Before and after images:

=-=-=-=-=

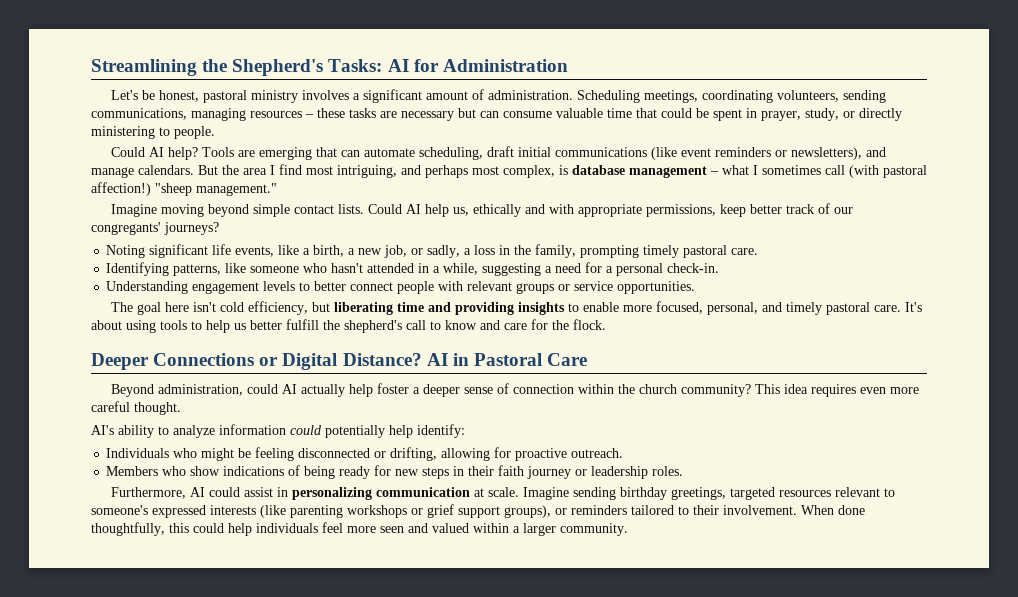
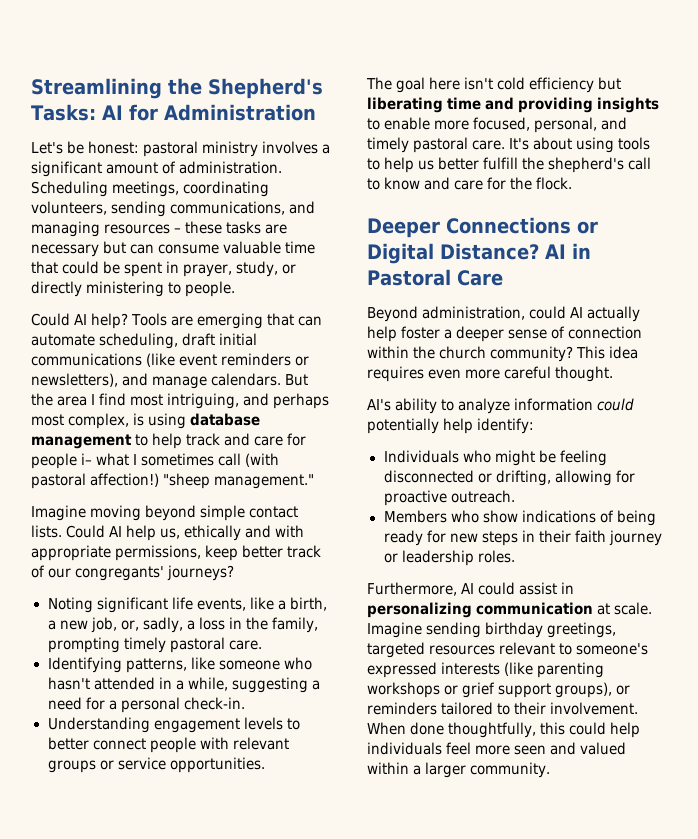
- Let's be honest, pastoral ministry involves a significant amount of administration.
+ Let's be honest: pastoral ministry involves a significant amount of administration.
- Scheduling meetings, coordinating volunteers, sending communications, managing resources – these tasks are necessary but can consume valuable time that could be spent in prayer, study, or directly ministering to people.
+ Scheduling meetings, coordinating volunteers, sending communications, and managing resources – these tasks are necessary but can consume valuable time that could be spent in prayer, study, or directly ministering to people.
- But the area I find most intriguing, and perhaps most complex, is database management – what I sometimes call (with pastoral affection!)
+ But the area I find most intriguing, and perhaps most complex, is using database management to help track and care for people i– what I sometimes call (with pastoral affection!)
- Noting significant life events, like a birth, a new job, or sadly, a loss in the family, prompting timely pastoral care.
+ Noting significant life events, like a birth, a new job, or, sadly, a loss in the family, prompting timely pastoral care.
- The goal here isn't cold efficiency, but liberating time and providing insights to enable more focused, personal, and timely pastoral care.
+ The goal here isn't cold efficiency but liberating time and providing insights to enable more focused, personal, and timely pastoral care.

=-=-=-=-=

# WORK ITEM
Copy out, word for word, the part of the entries above that begins at the line with "i– what I sometimes call (with pastoral affection!)" and ends at the line with "- Noting significant", including both.

# REPLY TO THE EXERCISE
+ But the area I find most intriguing, and perhaps most complex, is using database management to help track and care for people i– what I sometimes call (with pastoral affection!)
- Noting significant life events, like a birth, a new job, or sadly, a loss in the family, prompting timely pastoral care.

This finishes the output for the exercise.